The available studies for the linear siloxanes from this analogue group, as well as key physicochemical properties, are summarised in the table below. There is no evidence from any of the available studies that the substances in this group have any potential for skin sensitisation. It is therefore valid to read-across the lack of sensitisation potential between the members of the group where there are data gaps. The most recent and reliable studies for the substance’s constituents were chosen for weight of evidence.

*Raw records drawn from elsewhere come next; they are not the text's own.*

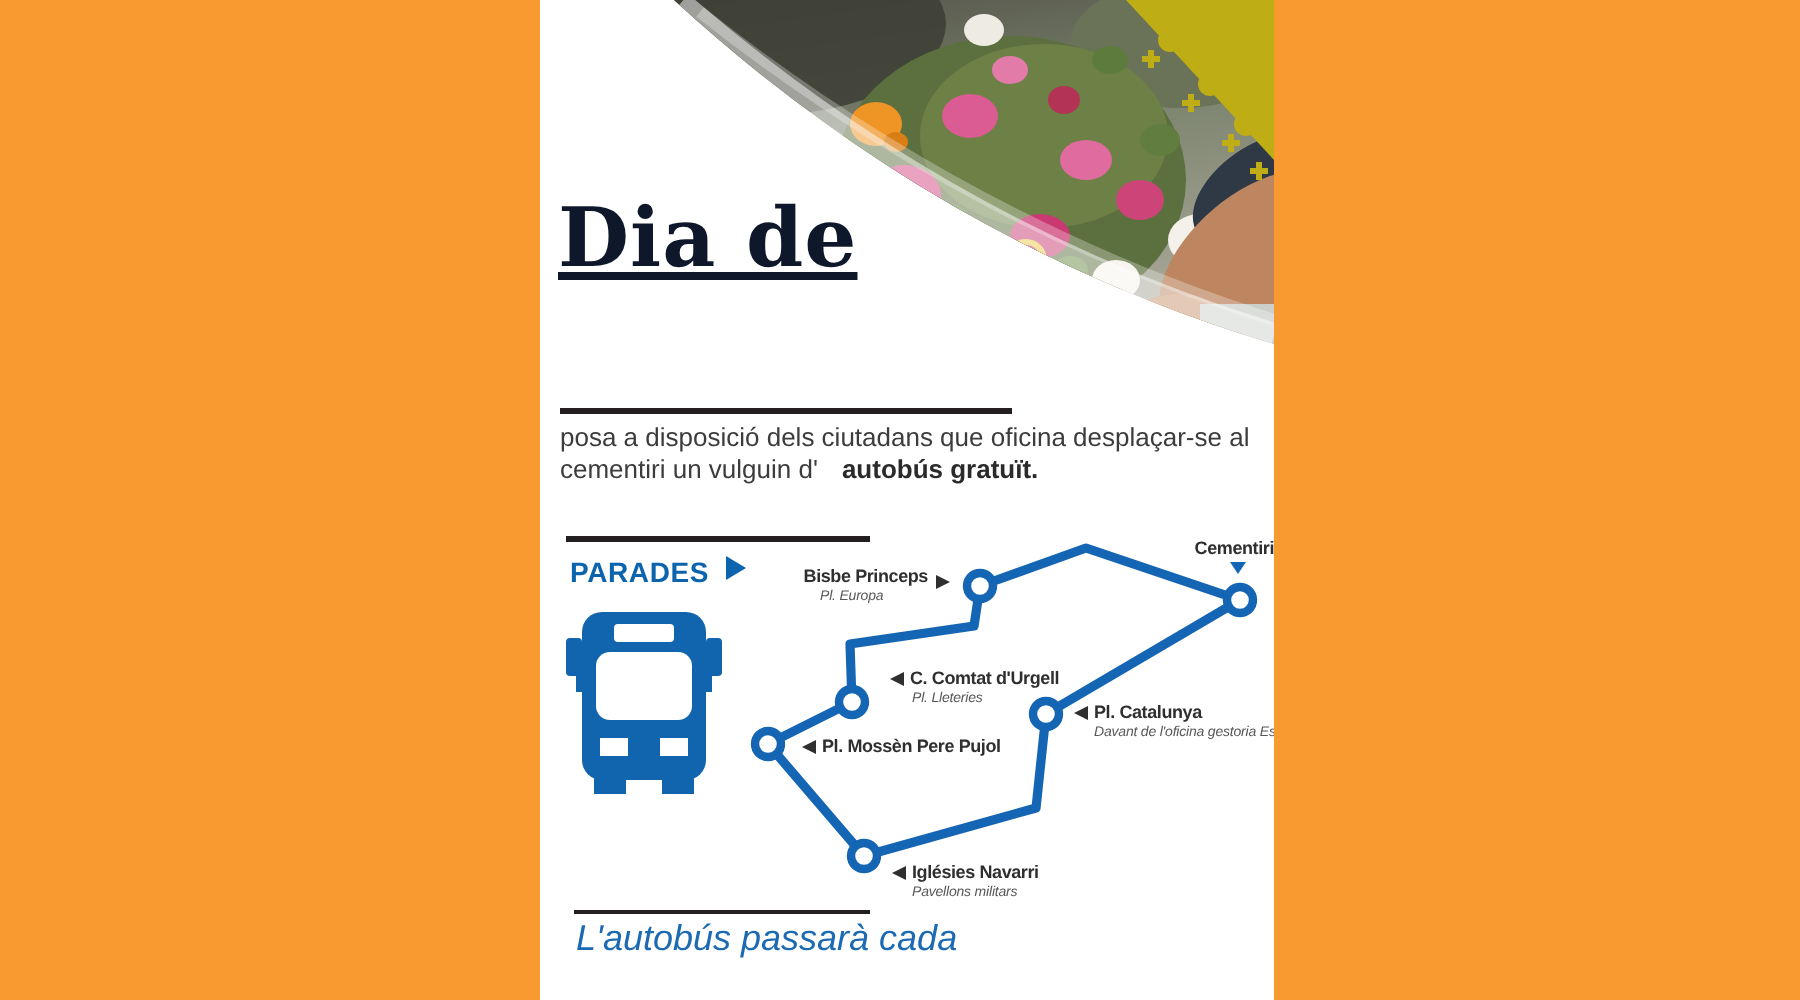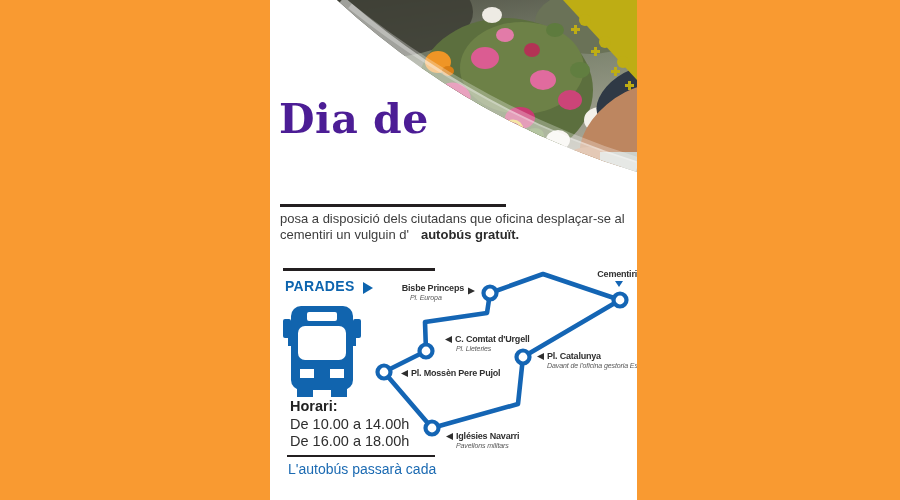"Dia de" .title { color: #4c1d95 -> #0f172a; text-decoration: none -> underline }
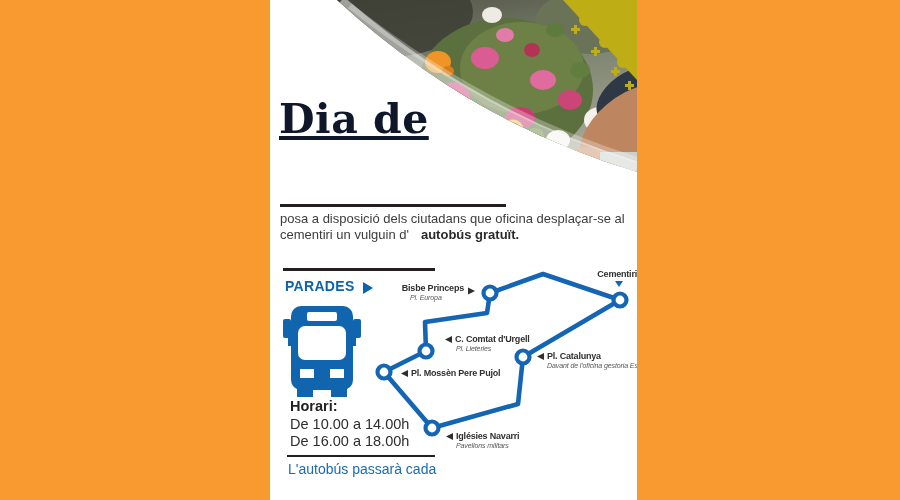"PARADES" .parades { align-items: flex-end -> flex-start }
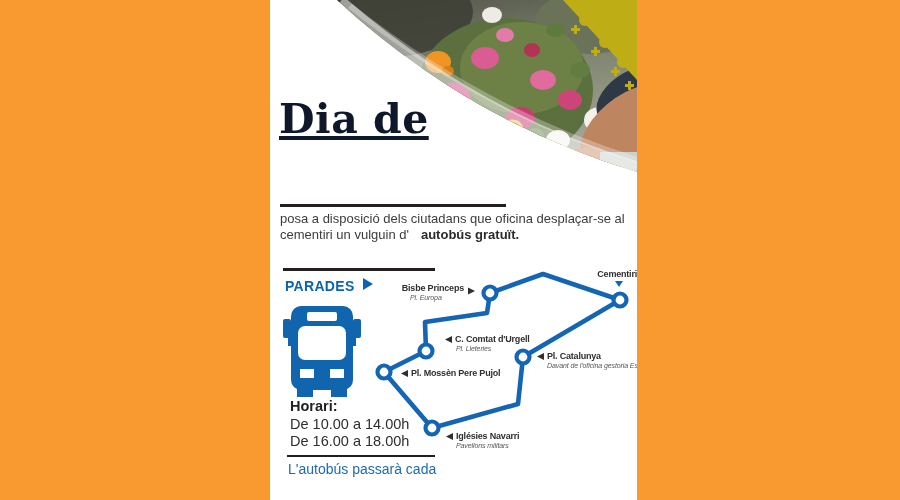"Horari:" div.horari { html: <div> <div>Horari:</div> <div>De 10.00 a 14.00h</div> <div>De 16.00 a 18.00h</div> </div> -> none }
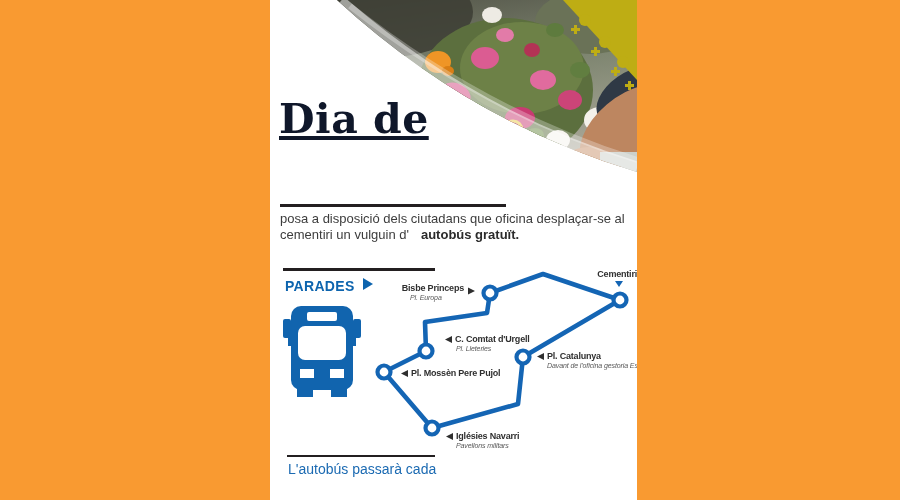"L'autobús passarà cada" .footer-note { font-size: 14px -> 18px; font-style: none -> italic }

Summary of key skin sensitisation data for linear siloxanes

Substance

HMDS

L3

L4

L5

Chemical name

Hexamethyldisiloxane

Octamethyltrisiloxane

Decamethyltetrasiloxane

Dodecamethylpentasiloxane

CAS number

107-46-0

107-51-7

141-62-8

141-63-9

Skin sensitising result

Not sensitising (Dow Corning Corporation, 1992)

Not sensitising (RCC, 1999)

-

-

Justification for classification or non-classification

Based on the available data for Reaction Mass of decamethyltetrasiloxane; dodecamethylpentasiloxane; hexamethyldisiloxane; octamethyltrisiloxane constituents, no classification is required for skin sensitisation according to Regulation (EC) No 1272/2008.